Liver Cancer (Jul 2022)
Response to Kong-Ying Lin, Shi-Chuan Tang, Cheung-Wu Zhang, Yong-Yi Zeng, Tian Yang
Abstract
We thank Lin KY et al for their comments on our manuscript entitled “Use of antibiotics during immune checkpoint inhibitors associates with lower survival in hepatocellular carcinoma”.1 Several issues were raised in the letter including the start time for survival analysis, the details of survival time with Kaplan-Meier curve and definition of cancer-related death. In the “Outcome definition” paragraph of our manuscript, it was mentioned that patients were observed from the start date of first immune checkpoint inhibitor as the index date till the occurrence of the outcome of interest or end of study. In the same paragraph, we have defined the primary outcome of cancer-related mortality as “liver cancer specified as the cause of death in the database” by the diagnosis codes. In the whole cohort, the 3-month, 6-month, 1-year and 2-year probability of cancer-related survival was 70.7% (95% CI: 66.3 – 75.4%), 57.4% (95% CI: 52.6 – 62.6%), 45.9% (95% CI: 41.1 – 51.4%) and 37.4% (32.4 – 43.3%), respectively.
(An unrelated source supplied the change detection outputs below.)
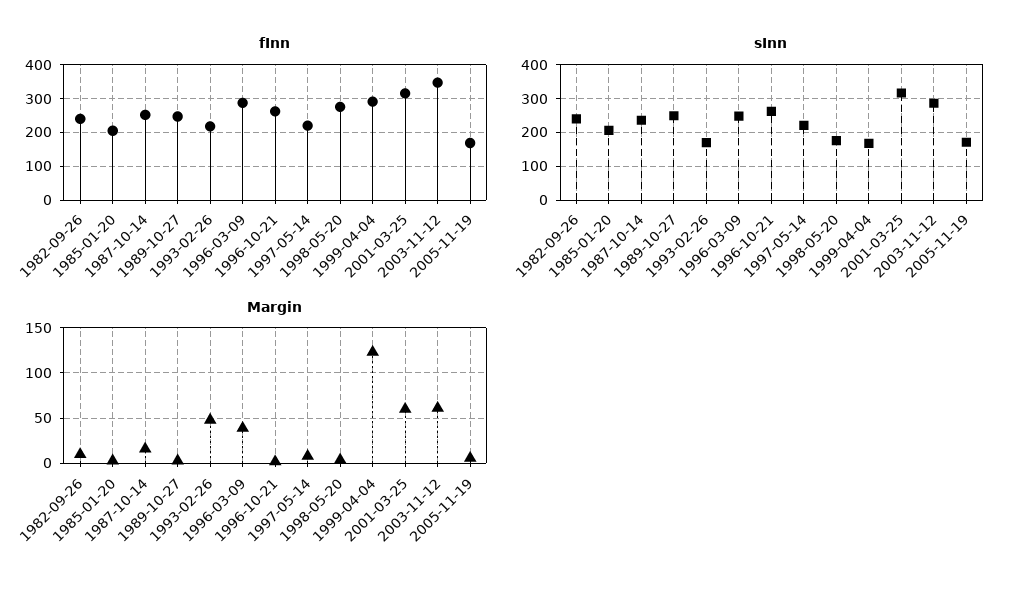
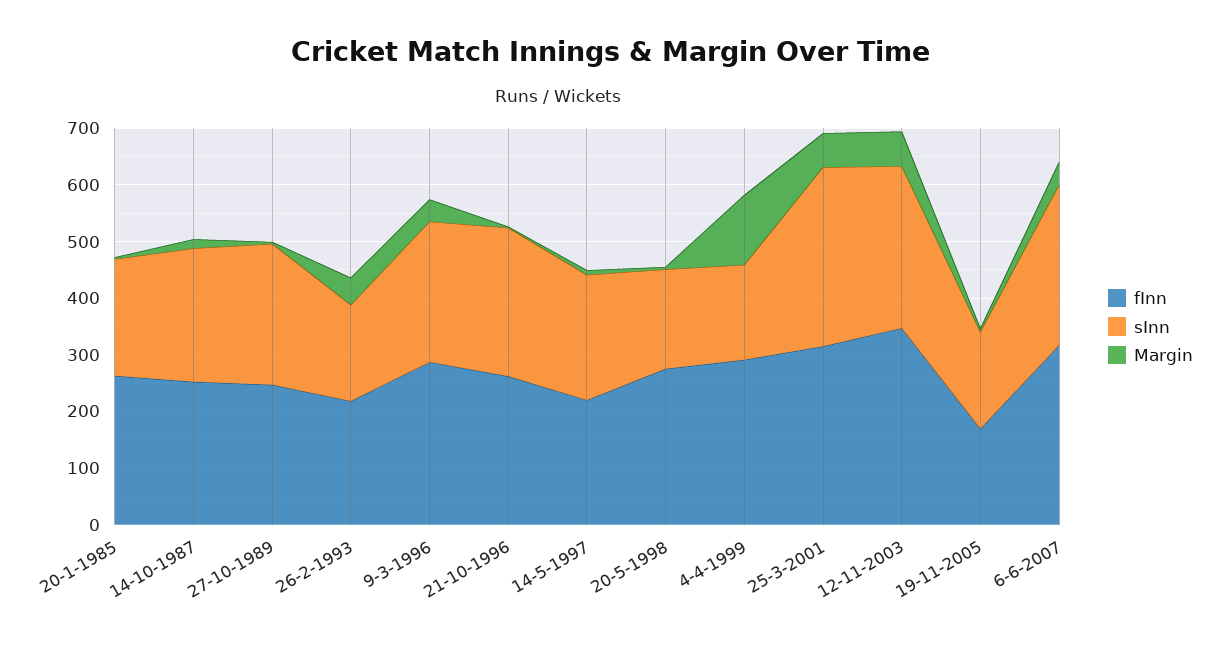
fInn, 1982-09-26: 240 -> none
fInn, 1985-01-20: 200 -> 260
sInn, 1982-09-26: 240 -> none
Margin, 1982-09-26: 10 -> none
fInn, 6-6-2007: none -> 320
sInn, 6-6-2007: none -> 280
Margin, 6-6-2007: none -> 40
Figure 1 shows the Kaplan Meier survival plot of the whole cohort. Among the antibiotic users, the 3-month, 6-month, 1-year and 2-year probability of cancer-related survival was 50.9% (95% CI: 42.0 – 61.7%), 35.3% (95% CI: 26.9 – 46.4%), 26.8% (95% CI: 19.1 – 37.7%) and 19.3% (12.0 – 31.1%), respectively. For antibiotic non-users, the 3-month, 6-month, 1-year and 2-year probability of cancer-related survival was 77.8% (95% CI: 73.1 – 82.8%), 64.7% (95% CI: 59.4 – 70.6%), 52.2% (95% CI: 46.5 – 58.5%) and 43.6% (37.7– 50.5%), respectively. There was significant difference in cancer-related survival between the two groups (log-rank p < 0.001). Figure 2 shows the Kaplan Meier survival plot according to antibiotic use.